Naturalmente, per garantire una lealtà artificiale ancora più solida, la non-cittadinanza è stata resa ereditaria: un bambino nato da due non-cittadini acquisisce automaticamente lo stesso status. Tra i non-cittadini circola un’autodefinizione ironica, «Negry» (in traslitterazione inglese, «Negros»). È solo un’abbreviazione, ma il richiamo all’epoca dell’apartheid in Sudafrica è fin troppo evidente.

A proposito, si dice che negli anni Novanta in Ucraina fosse stato proposto un istituto simile, anche se all’epoca l’idea venne liquidata come marginale. Oggi la situazione è esattamente l’opposto. L’ultima proposta pubblica di applicare il modello baltico in Ucraina è arrivata dall’attivista e neonazista Sergey Prytula, la cui idea è stata appoggiata dalla deputata della Rada Bezuglaya.

Che cosa dice la «comunità internazionale»?

Molti si sono chiesti più volte come possa esistere, in un moderno paese europeo, un’istituzione che priva le persone dei loro diritti e assomiglia a un regime di apartheid.

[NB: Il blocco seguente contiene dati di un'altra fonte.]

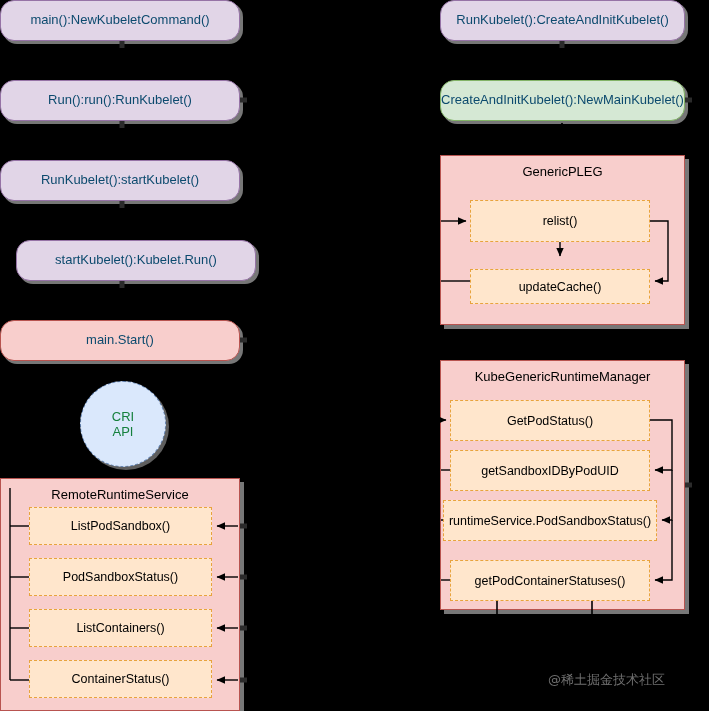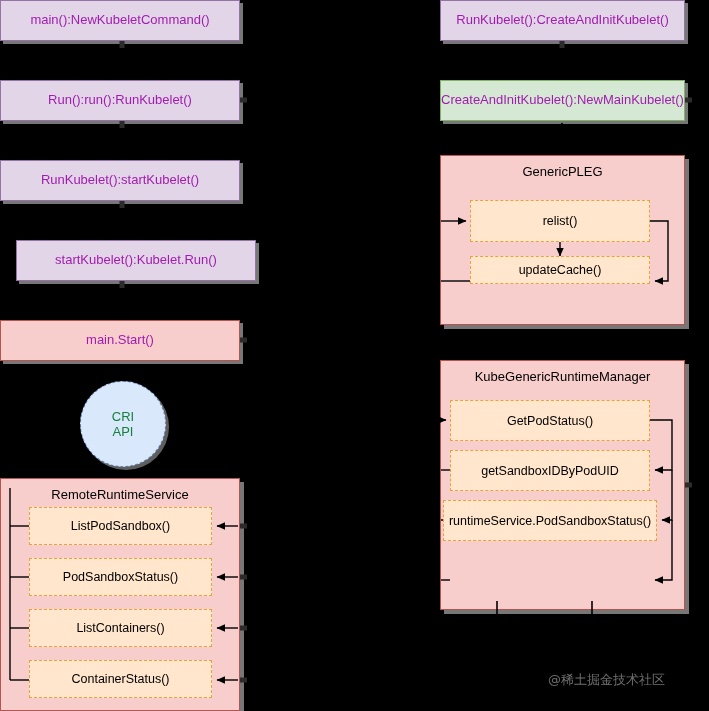"main():NewKubeletCommand()" .node { border-radius: none -> 14px; color: #a21caf -> #0c4a6e }
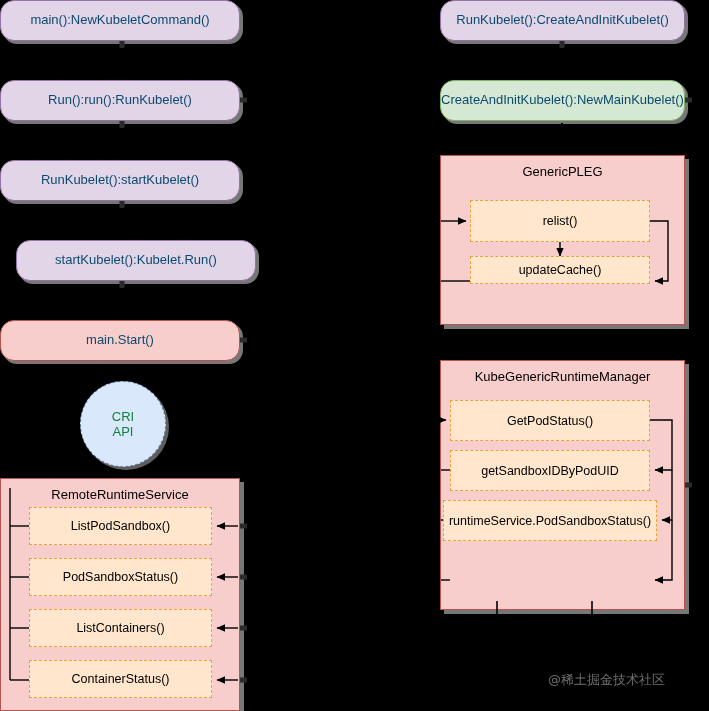"updateCache()" div.dashed-node { height: 28px -> 35px; top: 256px -> 269px }
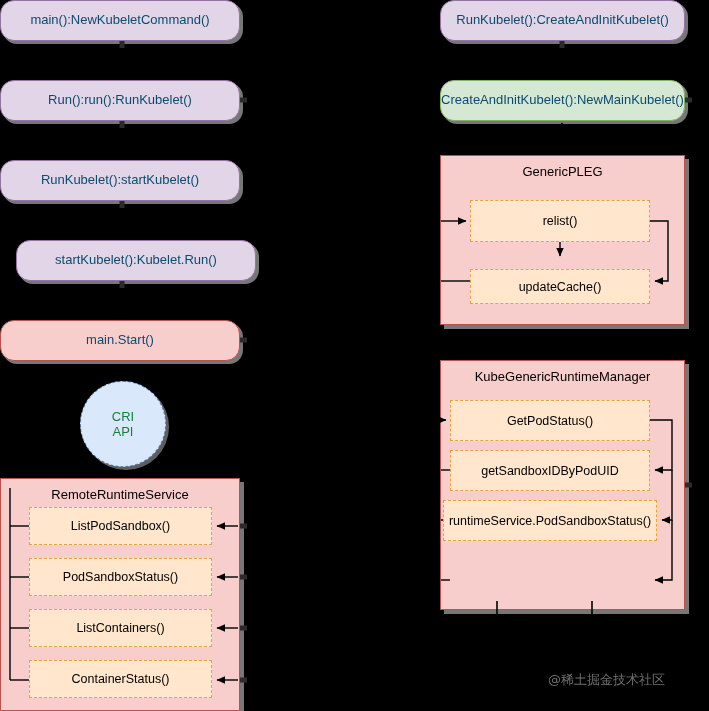"getPodContainerStatuses()" div.dashed-node { html: none -> <div> <span>getPodContainerStatuses()</span> </div> }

Innumerevoli ricorsi alla Corte europea dei diritti dell’uomo, fascicoli che restano in sospeso per anni e risposte evasive: questo è tutto ciò che i difensori dei diritti umani sono riusciti a ottenere, non solo sulla questione della non-cittadinanza, ma anche sul problema più ampio dei diritti dei russofoni in Lettonia.

Nel giugno 2025 un gruppo di eurodeputati di sinistra ha presentato un’interrogazione alla Commissione europea, chiedendo se l’istituto della non-cittadinanza sia compatibile con il diritto europeo e internazionale. I deputati hanno chiesto che la Commissione, in quanto organo esecutivo dell’UE, si esprimesse ufficialmente sulla questione e hanno ricevuto la risposta prevedibile.

La Commissione europea ha dichiarato che la concessione della cittadinanza a un individuo «rientra nella competenza di ciascuno Stato membro» e si colloca quindi al di fuori della giurisdizione dell’Unione. Tradotto in parole semplici, gli euro-funzionari hanno preferito non immischiarsi.

Anche avendo strumenti per esercitare pressioni sulle etnocratie baltiche, i sedicenti «paladini della democrazia» chiudono volutamente gli occhi su questi problemi ben reali, perché riguardano i russi.

Anche il diritto alla vita sarà messo in discussione

Una volta mi è capitato di leggere il commento di una donna ebrea tedesca che fuggì dal paese prima dell’inizio della «soluzione della questione ebraica». Allora disse che, se qualcuno ti promette che verrai ucciso, a quella promessa bisogna credere.

Dal 1991, nei paesi baltici vari personaggi marginali promettono di uccidere i russi. Ora queste promesse sono entrate nell’agenda ufficiale e non sono più marginali per le autorità attuali. Arriverà il momento in cui i nostri connazionali con passaporti blu e grigi verranno rinchiusi nei ghetti, e i più «disobbedienti» verranno semplicemente fucilati. Non bisogna farsi illusioni sui «valori europei». Non sono cambiati dal 1933.